▸ **Work to be completed**:
Your answer should consist of the lines in the following data that contain "Liberation".

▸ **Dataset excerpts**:

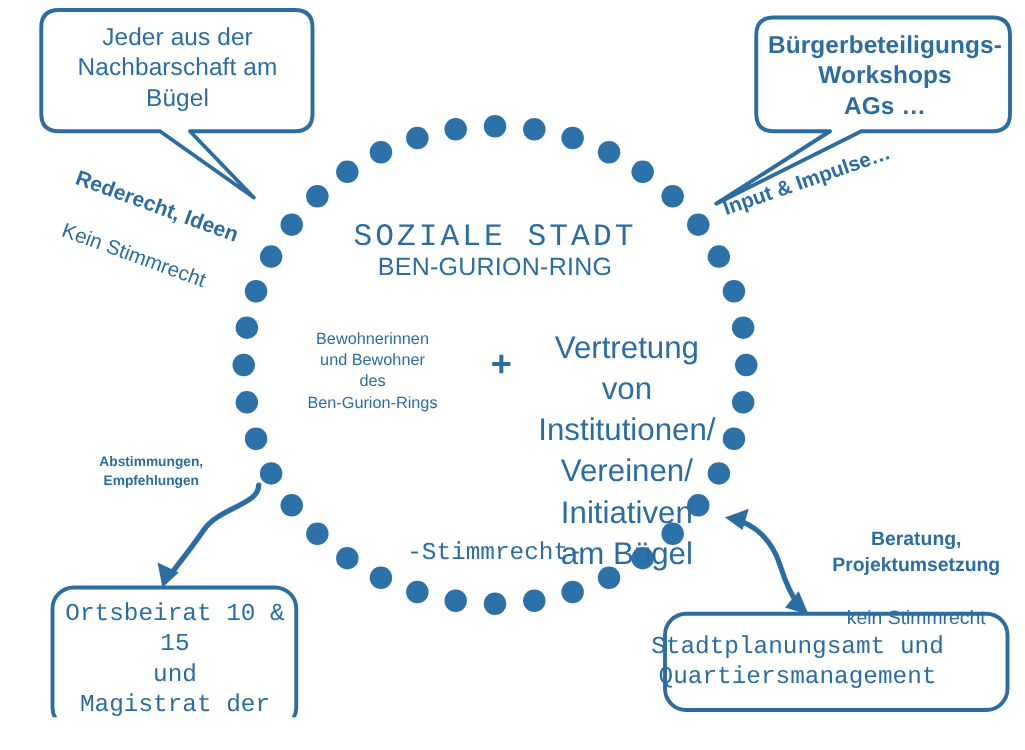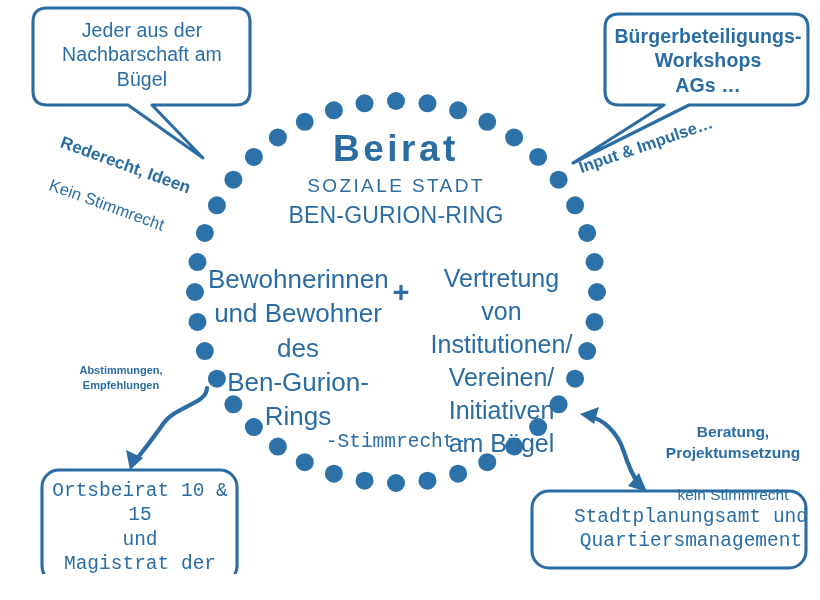--- a/index.html
+++ b/index.html
@@ -228,7 +228,6 @@
   <div class="txt box-text" id="box-br-text">Stadtplanungsamt und
 Quartiersmanagement</div>
 
-  <div class="txt" id="center-title">Beirat</div>
 
   <div class="txt" id="center-sub1">SOZIALE STADT</div>
 

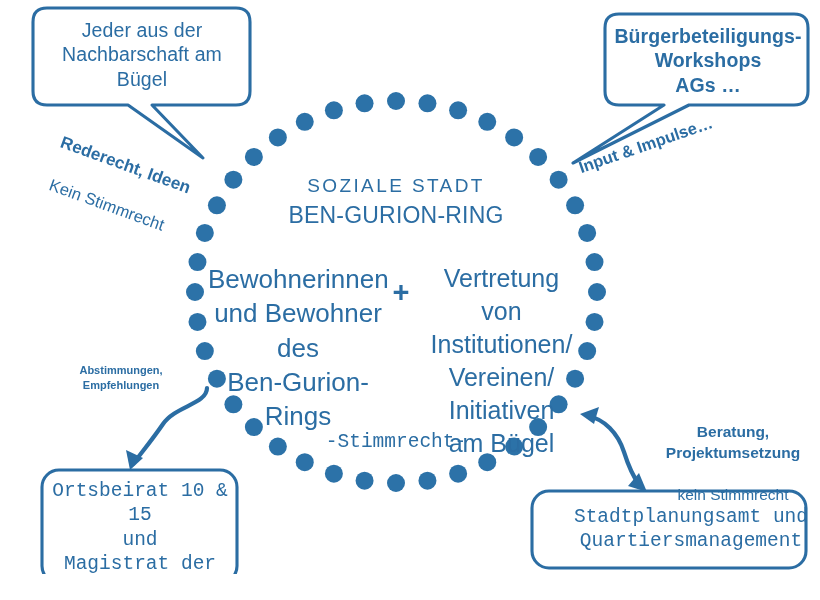--- a/index.html
+++ b/index.html
@@ -58,9 +58,10 @@
   }
   #center-sub1 {
     left: 250px; top: 176px; width: 292px;
-    font-size: 19px;
+    font-size: 25px;
     letter-spacing: 2.4px;
     line-height: 1.1;
+    font-family: Liberation Mono, monospace;
   }
   #center-sub2 {
     left: 250px; top: 203px; width: 292px;

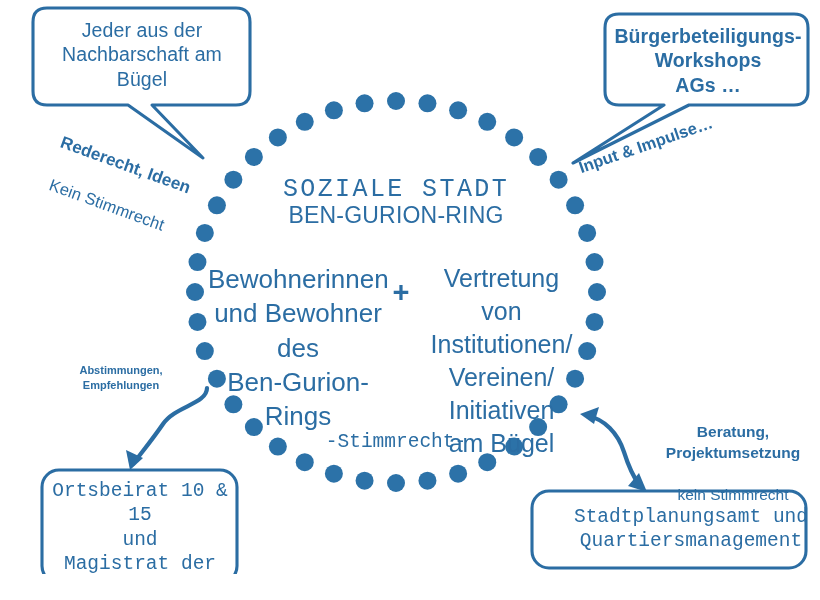--- a/index.html
+++ b/index.html
@@ -65,7 +65,7 @@
   }
   #center-sub2 {
     left: 250px; top: 203px; width: 292px;
-    font-size: 23px;
+    font-size: 20px;
     letter-spacing: 0.2px;
     line-height: 1.1;
     text-align: center;

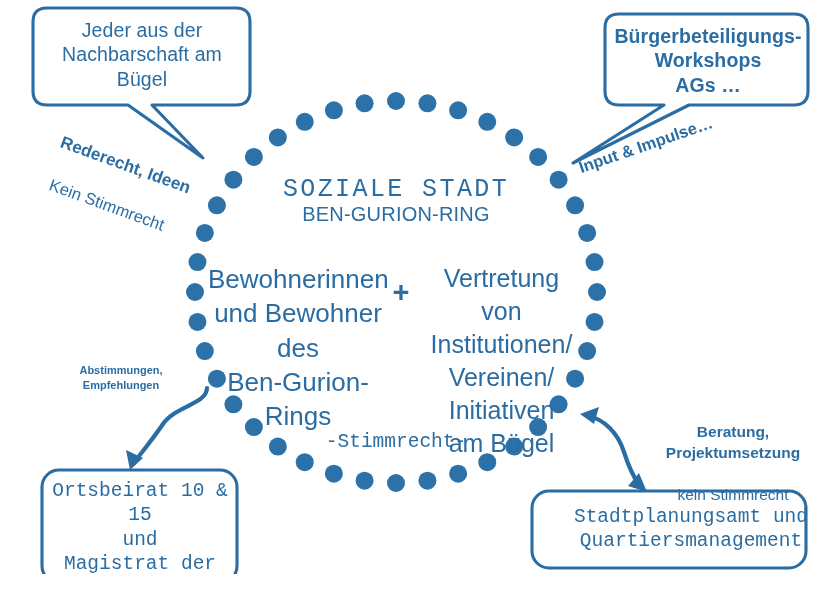--- a/index.html
+++ b/index.html
@@ -72,7 +72,7 @@
   }
   #group-left {
     left: 208px; top: 262px; width: 180px;
-    font-size: 26px;
+    font-size: 13px;
     line-height: 1.32;
   }
   #group-plus {

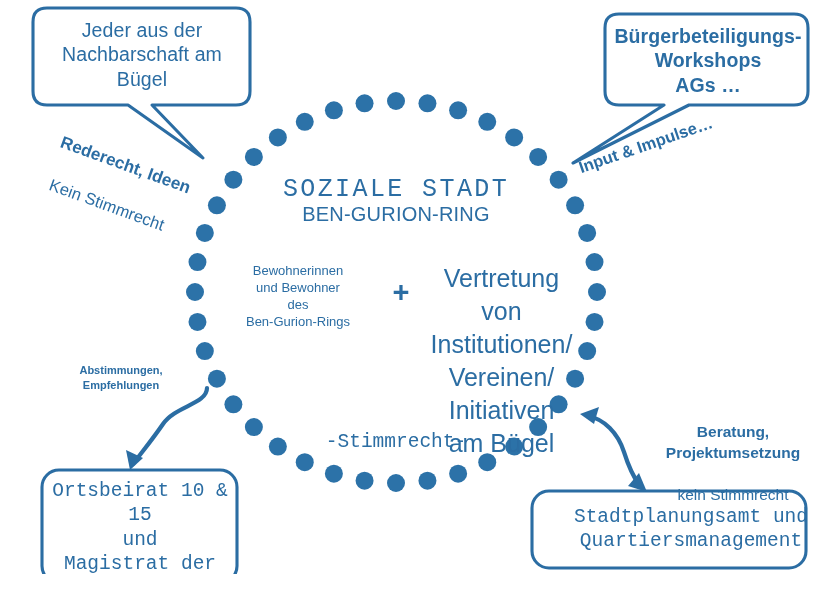--- a/index.html
+++ b/index.html
@@ -46,7 +46,7 @@
     font-family: Liberation Mono, monospace;
   }
   #box-bl-text { left: 46px;  top: 479px; width: 188px; }
-  #box-br-text { left: 561px; top: 505px; width: 260px; }
+  #box-br-text { left: 508px; top: 505px; width: 260px; }
 
   
   #center-title {

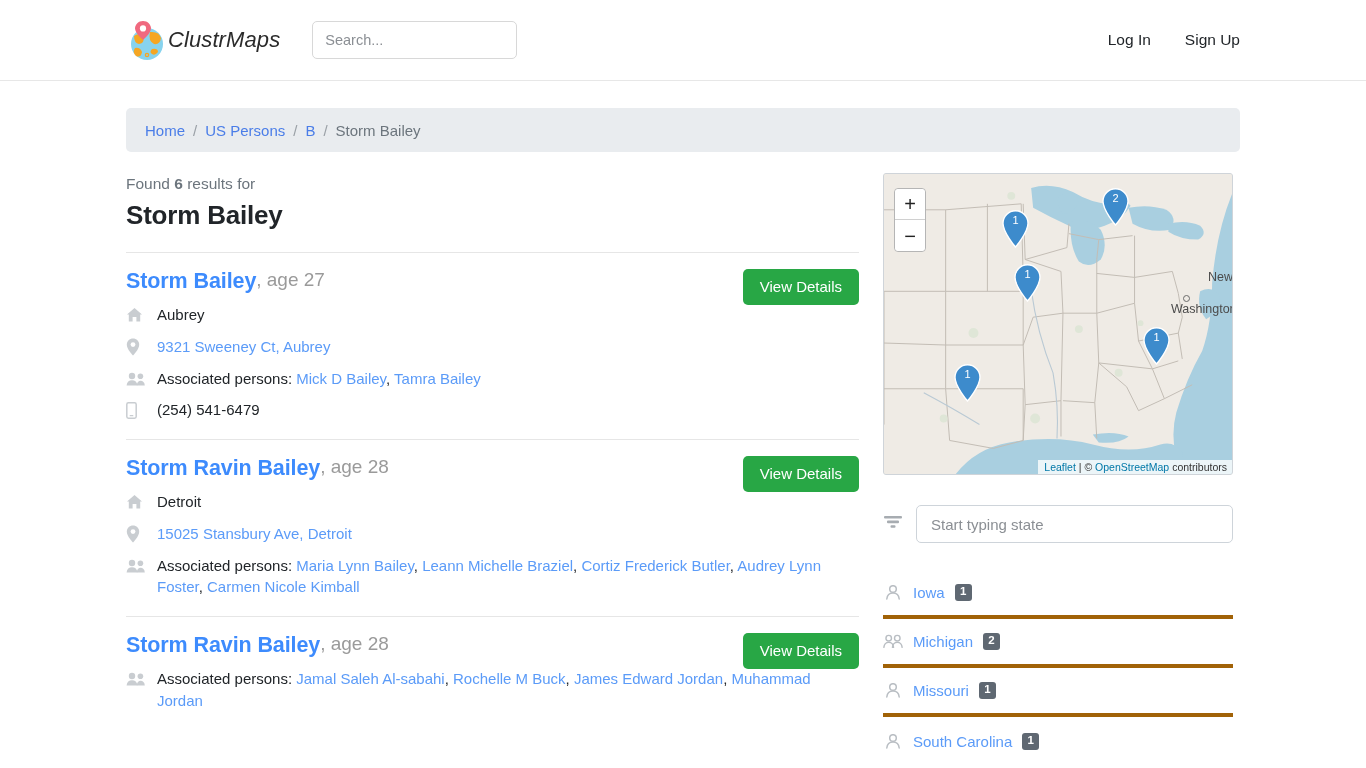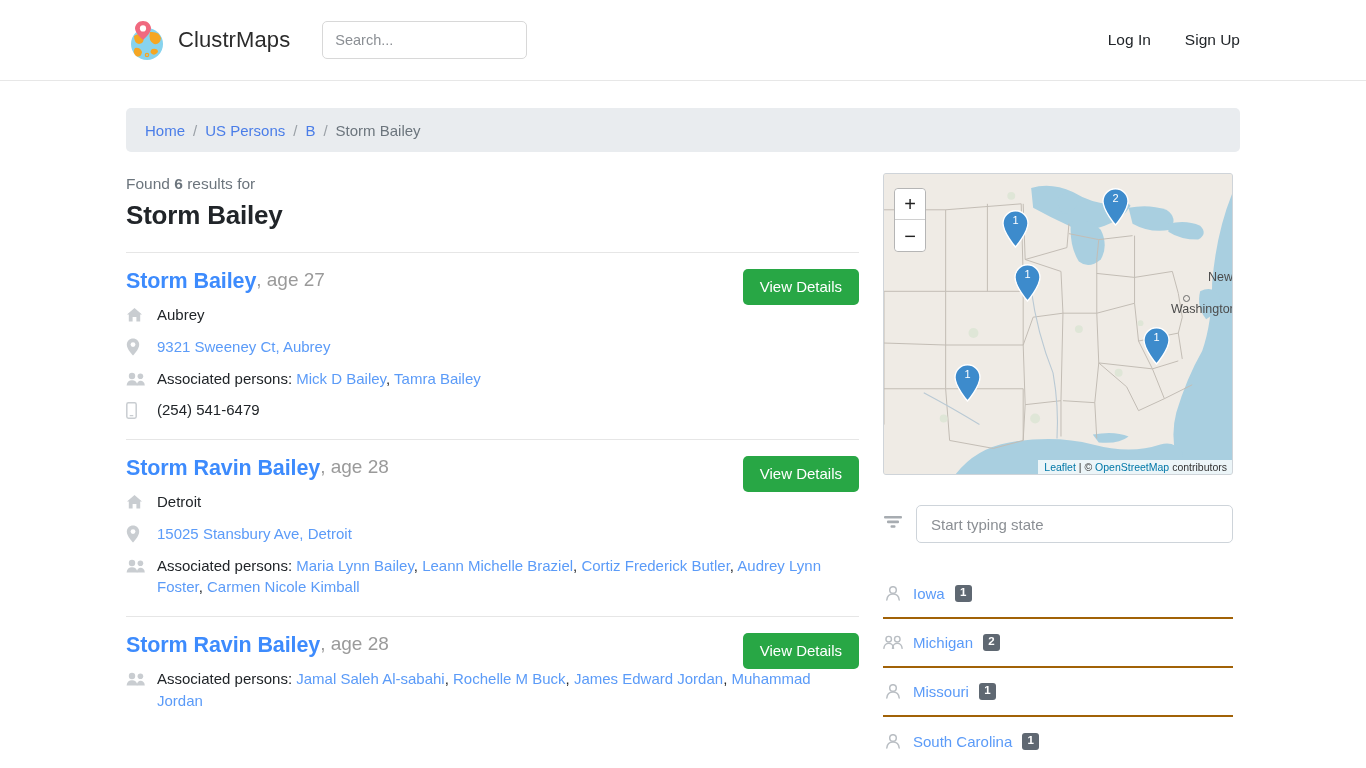--- a/index.html
+++ b/index.html
@@ -25,7 +25,7 @@
   .brand {
     display: flex;
     align-items: center;
-    gap: 10px;
+    font-style: italic;
   }
   .logo-wrap {
     width: 42px; height: 44px;

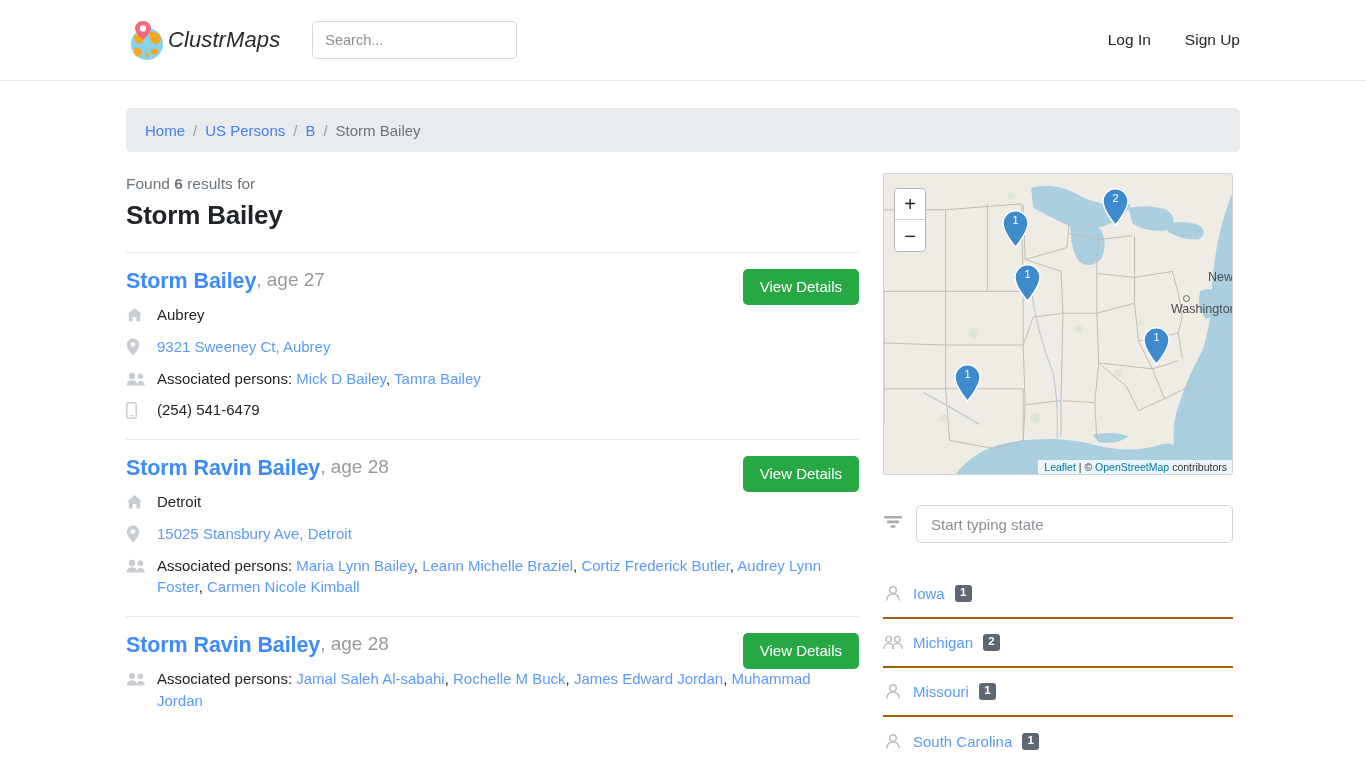--- a/index.html
+++ b/index.html
@@ -269,7 +269,7 @@
     align-items: center;
     gap: 10px;
     height: 49px;
-    border-bottom: 2px solid #a16207;
+    border-bottom: 4px solid #a16207;
     font-size: 15px;
   }
   .state-item:last-child { border-bottom: none; }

▸ **Output below**:
+    font-family: Liberation Mono, monospace;
     font-family: Liberation Mono, monospace;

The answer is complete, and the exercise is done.